Principle:Datajuicer Data juicer Data Mapping Transformation
| Domains | Data_Processing, Data_Cleaning |
|---|---|
| Last Updated | 2026-02-14 17:00 GMT |
Overview
A per-sample data transformation pattern where Mapper operators apply deterministic, rule-based modifications to individual data samples, covering text cleaning, normalization, augmentation, and multimodal processing across text, image, audio, and video modalities.
Pattern
Mapper operators extend the Mapper base class and implement one of two processing interfaces:
1. Single-Sample Processing (process_single) -- Receives one sample dictionary, applies transformations, and returns the modified dictionary. This is the default mode for most mappers.

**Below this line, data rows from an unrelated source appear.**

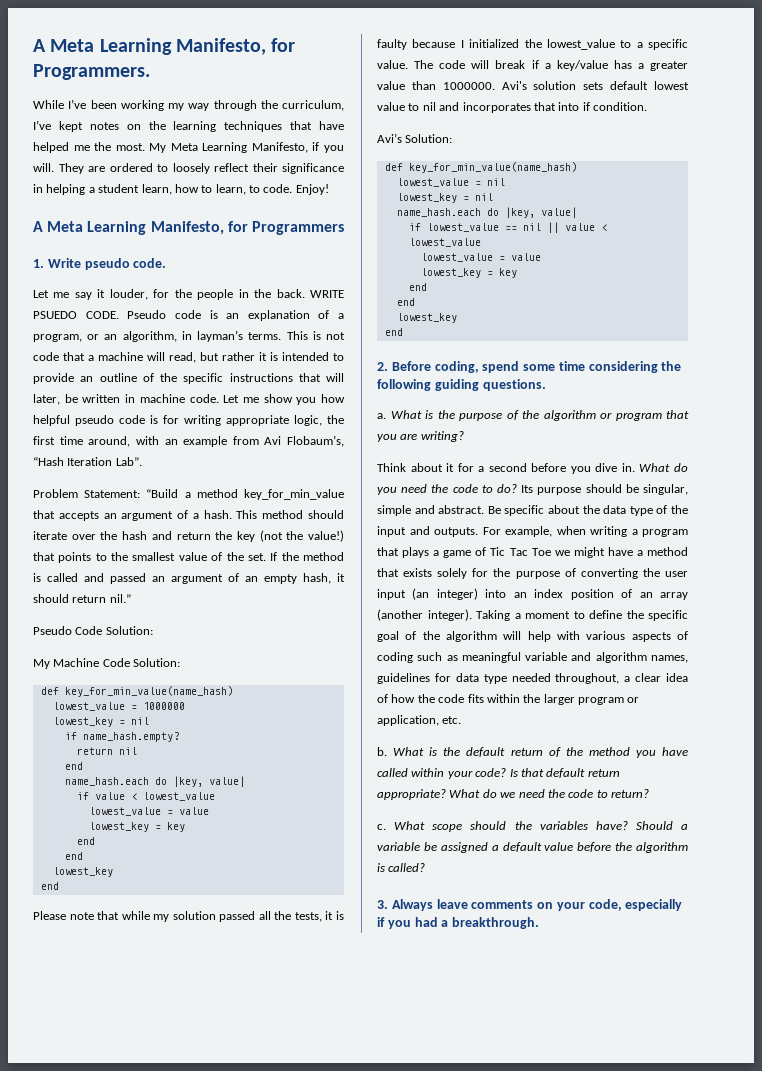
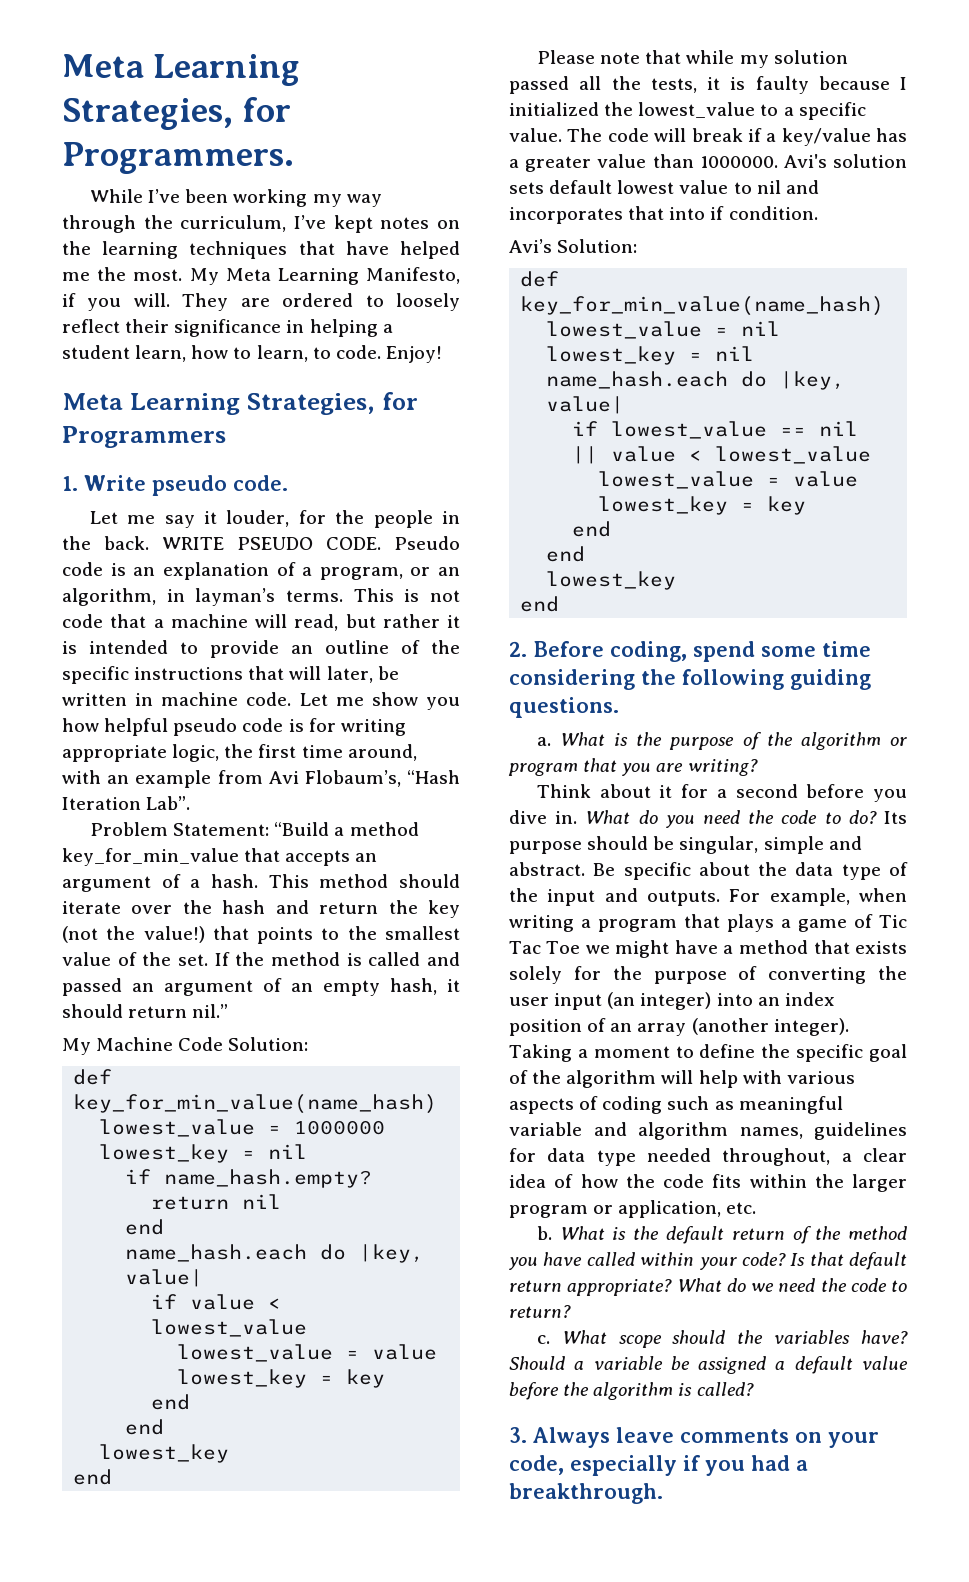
- A Meta Learning Manifesto, for Programmers.
+ Meta Learning Strategies, for Programmers.
- A Meta Learning Manifesto, for Programmers
+ Meta Learning Strategies, for Programmers
- WRITE PSUEDO CODE.
+ WRITE PSEUDO CODE.
- Pseudo Code Solution:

2. Batched Processing (process_batched) -- Receives a batch of samples (dict of lists), applies transformations in bulk, and returns the modified batch. Used for efficiency when vectorized operations are beneficial.
The Mapper base class handles the dispatch between single and batched modes, dataset iteration, and integration with the operator pipeline. Concrete mappers focus solely on implementing the transformation logic.
Common Transformation Categories
- Text Cleaning -- Remove unwanted content: HTML tags, bibliographies, comments, headers, copyright notices, emails, IPs, links, specific characters, table text, long words, incorrect substrings
- Text Normalization -- Standardize text: Unicode fixing, whitespace normalization, punctuation normalization, Chinese character conversion
- Text Restructuring -- Sentence splitting, text chunking, macro expansion, content replacement
- Data Augmentation -- NLP augmentation (NlpaugEn, NlpcdaZh), sentence augmentation
- Custom Processing -- User-defined Python functions via PythonFileMapper/PythonLambdaMapper
- Multimodal Processing -- Image blur/segmentation/tagging, video frame extraction/splitting/captioning, audio noise addition, pose estimation, depth estimation, object detection, face blurring, watermark removal
- File Operations -- Download/upload files, S3 integration
Key Characteristics
- Per-sample operation: each sample processed independently (parallelizable)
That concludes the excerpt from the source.